Reputation: 6625
I'm developing a Cortana App (Windows App C#) and I'm using the following commands to print debug information:
System.Diagnostics.Debug.WriteLine("voiceCommandName: " + voiceCommandName);
System.Diagnostics.Debug.WriteLine("textSpoken: " + textSpoken);
My question is: where should I look for these texts/debug output when I use cortana to launch my app?
Upvotes: 4
Views: 186
Reputation: 824
The trace listener is a possibility, but you can also configure Visual Studio to wait for your app to start and attach to it automatically:
VS will build, deploy, and then wait. When you use Cortana to activate your application, VS will automatically connect to your code, and can break in immediately for breakpoints, or capture output sent to the debug output, etc.
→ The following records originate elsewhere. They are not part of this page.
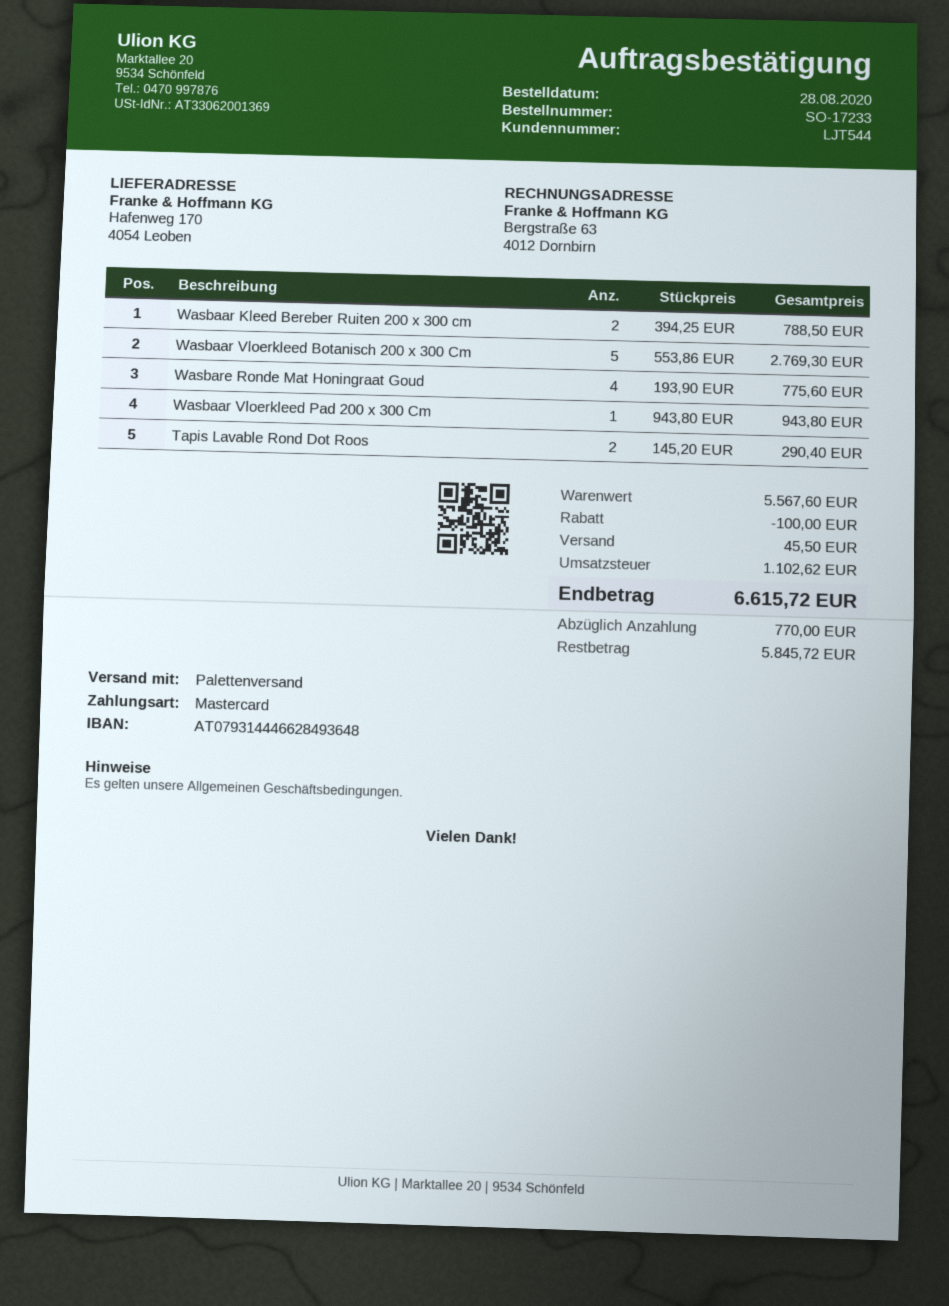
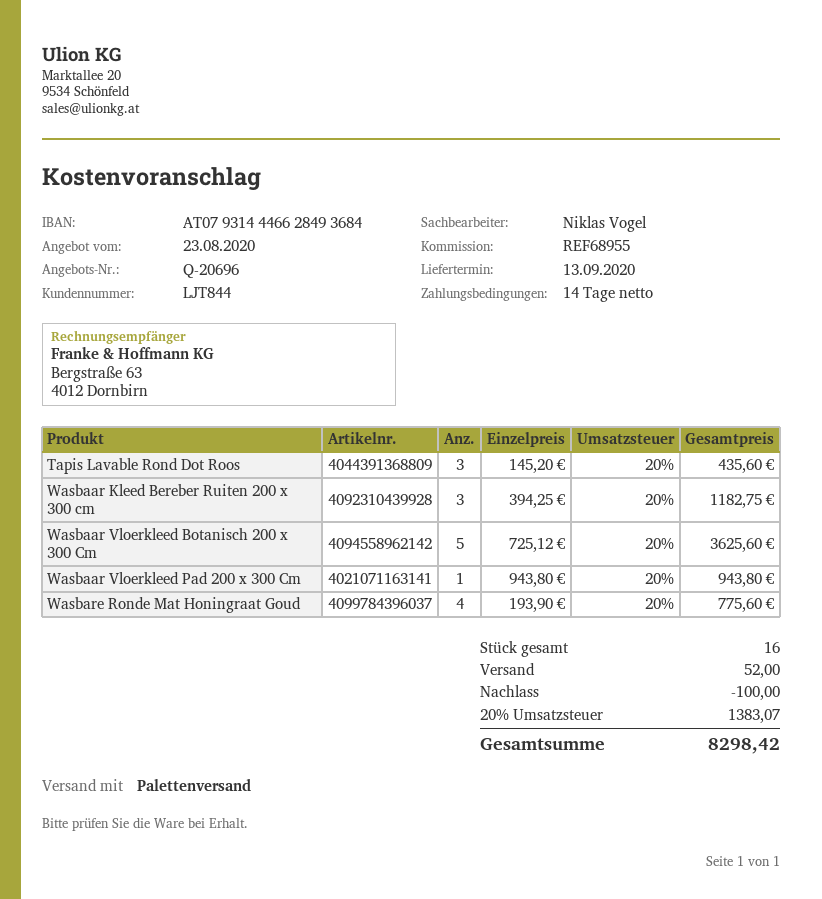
customer number: LJT544 -> LJT844
bank account: AT079314446628493648 -> AT079314446628493684
Wasbaar Kleed Bereber Ruiten 200 x 300 cm: 2 x 394.25 = 788.50 -> 3 x 394.25 = 1182.75
Wasbaar Vloerkleed Botanisch 200 x 300 Cm: 5 x 553.86 = 2769.30 -> 5 x 725.12 = 3625.60
Tapis Lavable Rond Dot Roos: 2 x 145.20 = 290.40 -> 3 x 145.20 = 435.60
shipping: 45.50 -> 52.00
tax: 1102.62 -> 1383.07
total: 6615.72 -> 8298.42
This also works for code running as part of Cortana's background task. Cortana's set up to notice if a debugger is attached and won't time out your tasks prematurely, too.
Upvotes: 2
Reputation: 419
Usually one needs to configure a trace listener in the app config file in order to get the trace/debug output. Doesn't this work when you use cortana? Try to configure a file as trace listener - TextWriterTraceListener.
https://msdn.microsoft.com/en-us/library/system.diagnostics.textwritertracelistener(v=vs.110).aspx
To add a trace listener, edit the configuration file that corresponds to the name of your application. Within this file, you can add a listener, set its type and set its parameter, remove a listener, or clear all the listeners previously set by the application. The configuration file should be formatted like the following example.
<configuration>
<system.diagnostics>
<trace autoflush="false" indentsize="4">
<listeners>
<add name="myListener"
type="System.Diagnostics.TextWriterTraceListener"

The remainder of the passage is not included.